Acts has been a Ziegler client for over 20 years and has been in the investment grade category since 1996. The Bonds do not have a Debt Service Reserve Fund and took advantage of an extended time period from pricing to closing.
“This financing enabled Acts to take advantage of historically low interest rates to refinance and rework existing debt, as well as borrow new money for a variety of capital projects on several campuses. Not only was it a large issuance, but it was complicated, too, with several states, issuers and series involved. The Acts team worked quickly and nimbly during a rapidly changing market environment to achieve the optimal debt structure, which resulted in an ability to fund $87 million of project costs with a very modest increase in the organization’s maximum annual debt service. We are honored to work with the truly outstanding Acts organization,” commented, Amy Castleberry, Senior Vice President in Ziegler’s senior living practice.

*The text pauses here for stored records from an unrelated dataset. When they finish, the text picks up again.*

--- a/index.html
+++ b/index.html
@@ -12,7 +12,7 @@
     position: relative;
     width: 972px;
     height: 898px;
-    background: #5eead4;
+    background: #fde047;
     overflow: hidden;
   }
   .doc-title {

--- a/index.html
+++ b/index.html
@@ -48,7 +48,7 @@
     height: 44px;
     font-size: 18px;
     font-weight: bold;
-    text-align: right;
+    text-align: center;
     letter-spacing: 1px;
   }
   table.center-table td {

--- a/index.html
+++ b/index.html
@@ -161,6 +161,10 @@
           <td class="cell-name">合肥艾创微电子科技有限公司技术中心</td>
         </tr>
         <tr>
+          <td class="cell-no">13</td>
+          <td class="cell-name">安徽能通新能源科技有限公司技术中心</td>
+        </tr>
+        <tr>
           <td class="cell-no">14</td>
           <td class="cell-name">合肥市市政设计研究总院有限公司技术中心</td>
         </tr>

Ziegler is one of the nation's leading underwriters of financing for not-for-profit senior living providers. Ziegler offers creative, tailored solutions to its senior living clientele, including investment banking, financial risk management, merger and acquisition services, investment management, seed capital, FHA/HUD, capital and strategic planning as well as senior living research, education, and communication.

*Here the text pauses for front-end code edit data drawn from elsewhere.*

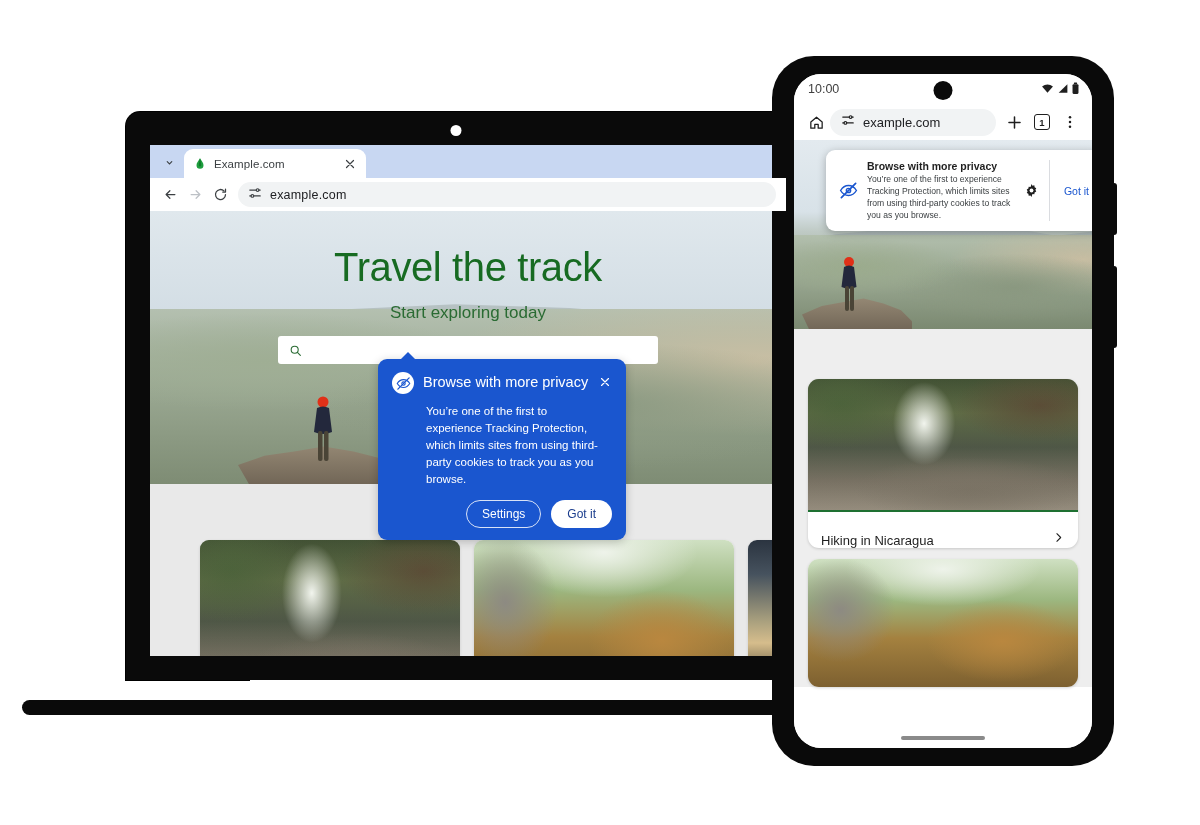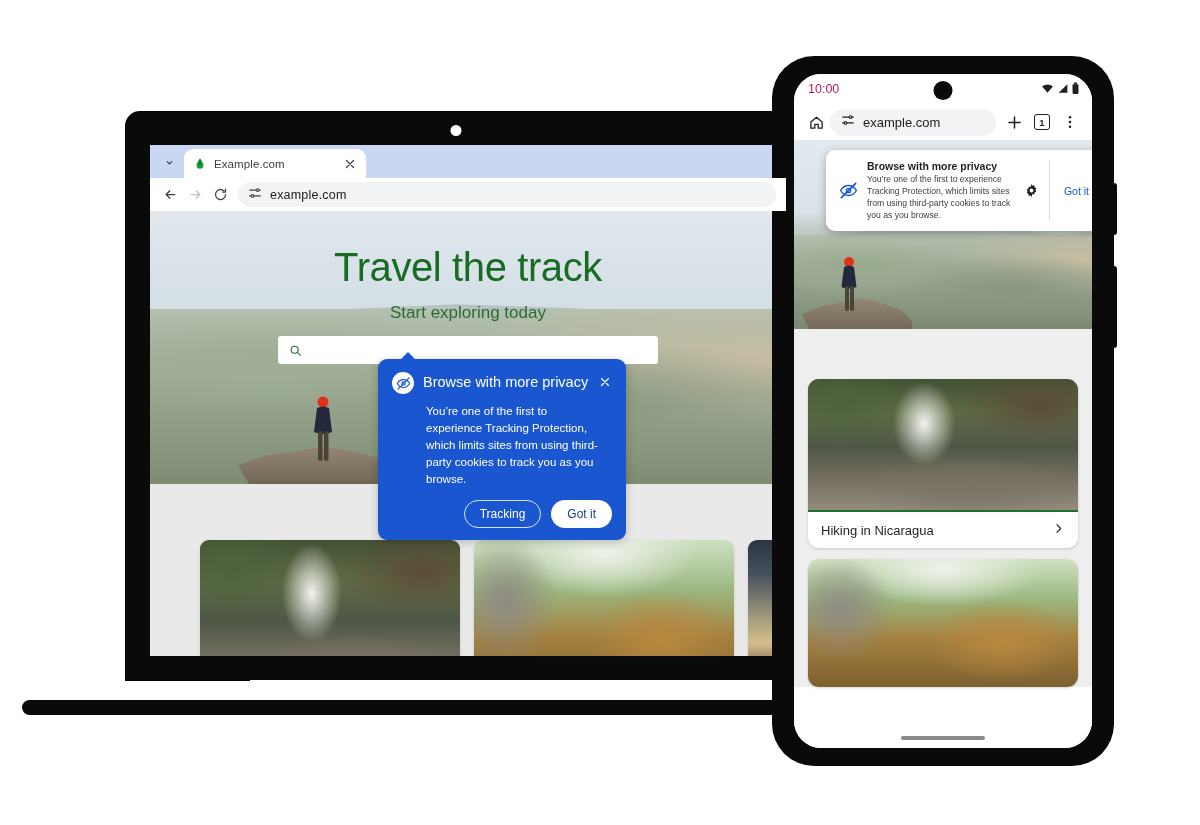--- a/index.html
+++ b/index.html
@@ -189,7 +189,7 @@
     height: 30px; display: flex; align-items: center; position: relative;
     padding: 0 14px; background: #fff;
   }
-  .status-time { font-size: 12.5px; color: #be185d; font-weight: 400; }
+  .status-time { font-size: 12.5px; color: #404040; font-weight: 400; }
   .status-punch {
     position: absolute; left: 50%; top: 7px; transform: translateX(-50%);
     width: 19px; height: 19px; border-radius: 50%; background: #0a0a0a;

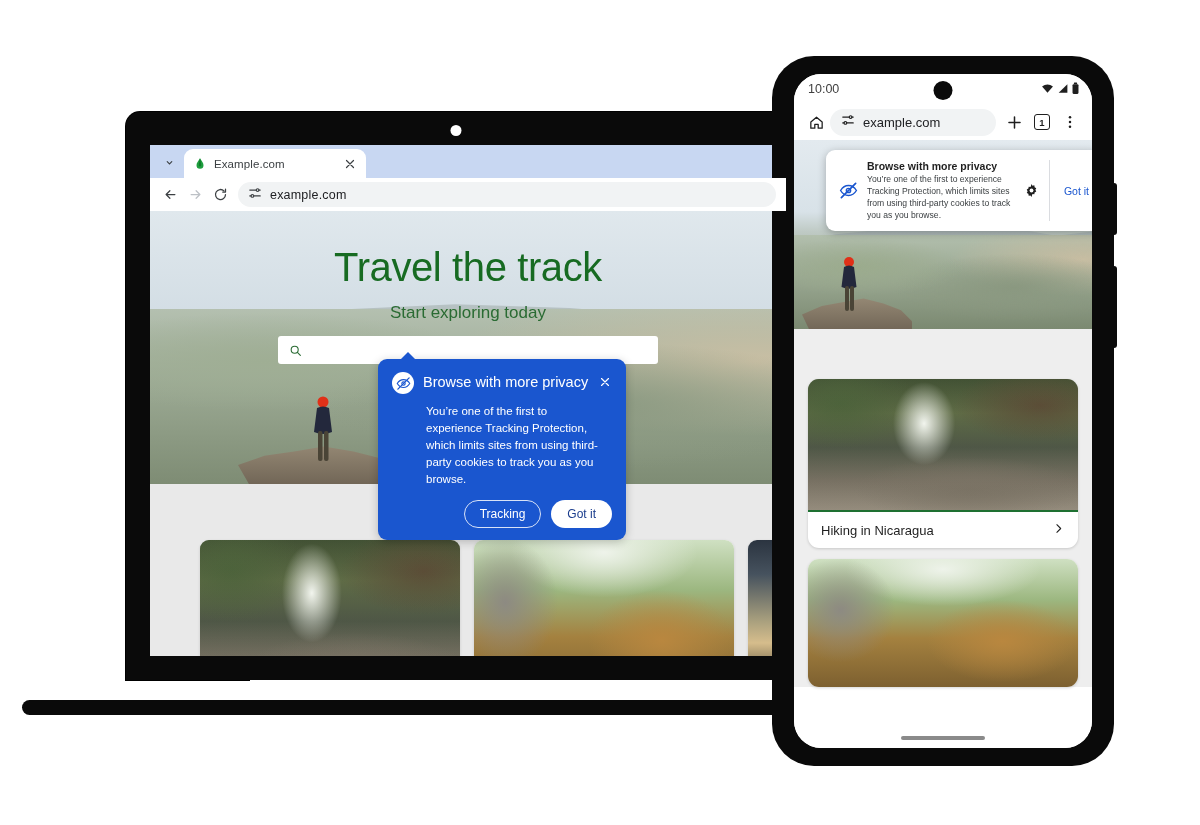--- a/index.html
+++ b/index.html
@@ -445,7 +445,7 @@
         </div>
         <div class="dd-body">You’re one of the first to experience Tracking Protection, which limits sites from using third-party cookies to track you as you browse.</div>
         <div class="dd-actions">
-          <button class="dd-btn-out">Tracking</button>
+          <button class="dd-btn-out">Settings</button>
           <button class="dd-btn-fill">Got it</button>
         </div>
       </div>

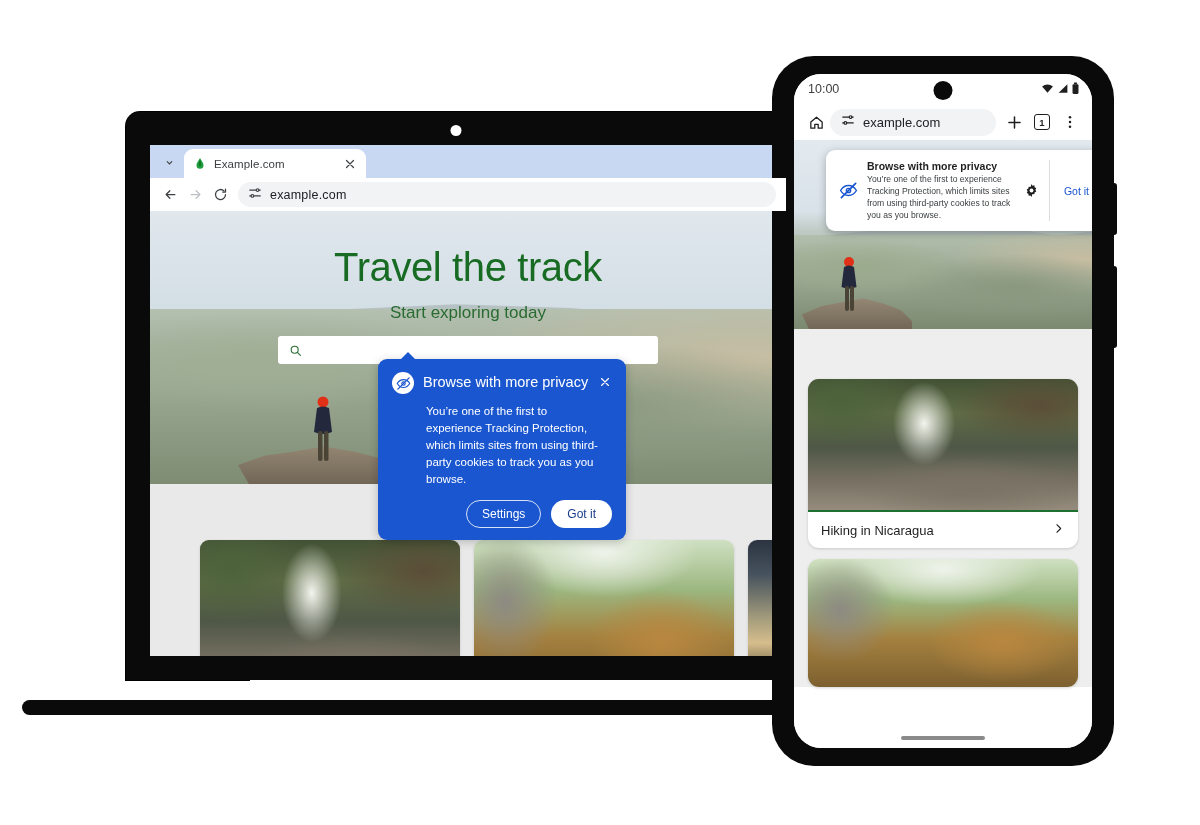--- a/index.html
+++ b/index.html
@@ -258,7 +258,7 @@
   }
   .ph-card-img { height: 133px; border-bottom: 2px solid #1e7031; }
   .ph-card-foot {
-    height: 36px; display: flex; align-items: center; justify-content: space-between;
+    height: 36px; display: flex; align-items: flex-end; justify-content: space-between;
     padding: 0 13px;
   }
   .ph-card-title { font-size: 13px; color: #1f1f1f; }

For more information about Ziegler, please visit us at http://www.Ziegler.com.
The Ziegler Companies, Inc., together with its affiliates (Ziegler), is a privately held, specialty investment bank with unique expertise in complex credit structures and advisory services. Nationally, Ziegler is ranked as one of the leading investment banking firms in its specialty sectors of healthcare, senior living, religion, and education, as well as general municipal and structured finance. Headquartered in Chicago, IL with regional and branch offices throughout the U.S., Ziegler provides its clients with capital raising, corporate finance, FHA/HUD, strategic advisory services and research. Ziegler serves institutional and individual investors through its wealth management and capital markets distribution channels.

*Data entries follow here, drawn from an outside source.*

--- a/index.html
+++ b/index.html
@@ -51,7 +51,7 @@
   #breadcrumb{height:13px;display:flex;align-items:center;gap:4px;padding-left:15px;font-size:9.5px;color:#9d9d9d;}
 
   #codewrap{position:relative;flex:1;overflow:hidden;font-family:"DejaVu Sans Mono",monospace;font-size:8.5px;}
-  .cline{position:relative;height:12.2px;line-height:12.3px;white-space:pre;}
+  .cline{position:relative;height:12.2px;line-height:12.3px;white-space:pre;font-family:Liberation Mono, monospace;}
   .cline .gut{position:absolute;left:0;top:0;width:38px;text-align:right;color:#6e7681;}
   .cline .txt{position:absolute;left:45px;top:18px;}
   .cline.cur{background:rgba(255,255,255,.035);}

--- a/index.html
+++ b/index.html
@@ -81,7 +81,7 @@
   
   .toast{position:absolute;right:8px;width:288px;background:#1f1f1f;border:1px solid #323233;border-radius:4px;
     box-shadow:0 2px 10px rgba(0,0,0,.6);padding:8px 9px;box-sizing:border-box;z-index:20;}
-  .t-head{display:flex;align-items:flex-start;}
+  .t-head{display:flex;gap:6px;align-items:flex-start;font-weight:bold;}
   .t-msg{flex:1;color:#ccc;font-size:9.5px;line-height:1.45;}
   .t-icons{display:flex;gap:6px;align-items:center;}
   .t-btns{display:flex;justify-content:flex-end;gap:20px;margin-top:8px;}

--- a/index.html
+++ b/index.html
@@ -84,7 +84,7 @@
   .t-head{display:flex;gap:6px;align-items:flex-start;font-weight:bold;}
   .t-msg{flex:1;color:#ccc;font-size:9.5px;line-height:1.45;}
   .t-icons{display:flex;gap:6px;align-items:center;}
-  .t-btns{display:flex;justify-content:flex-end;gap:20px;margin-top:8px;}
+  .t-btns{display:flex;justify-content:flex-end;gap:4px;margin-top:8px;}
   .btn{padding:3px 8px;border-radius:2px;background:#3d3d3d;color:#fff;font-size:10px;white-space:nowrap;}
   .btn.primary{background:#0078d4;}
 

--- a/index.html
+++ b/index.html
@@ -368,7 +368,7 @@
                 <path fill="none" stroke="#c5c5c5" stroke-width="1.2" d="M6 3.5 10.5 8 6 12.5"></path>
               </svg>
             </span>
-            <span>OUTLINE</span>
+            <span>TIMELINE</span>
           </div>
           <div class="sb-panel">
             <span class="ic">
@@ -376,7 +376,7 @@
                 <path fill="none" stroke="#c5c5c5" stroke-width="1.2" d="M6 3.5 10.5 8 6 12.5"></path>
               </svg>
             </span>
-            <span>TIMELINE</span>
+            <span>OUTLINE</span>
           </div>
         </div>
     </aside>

Certain comments in this news release represent forward-looking statements made pursuant to the provisions of the Private Securities Litigation Reform Act of 1995. This client’s experience may not be representative of the experience of other clients, nor is it indicative of future performance or success. The forward-looking statements are subject to a number of risks and uncertainties, in particular, the overall financial health of the securities industry, the strength of the healthcare sector of the U.S. economy and the municipal securities marketplace, the ability of the Company to underwrite and distribute securities, the market value of mutual fund portfolios and separate account portfolios advised by the Company, the volume of sales by its retail brokers, the outcome of pending litigation, and the ability to attract and retain qualified employees.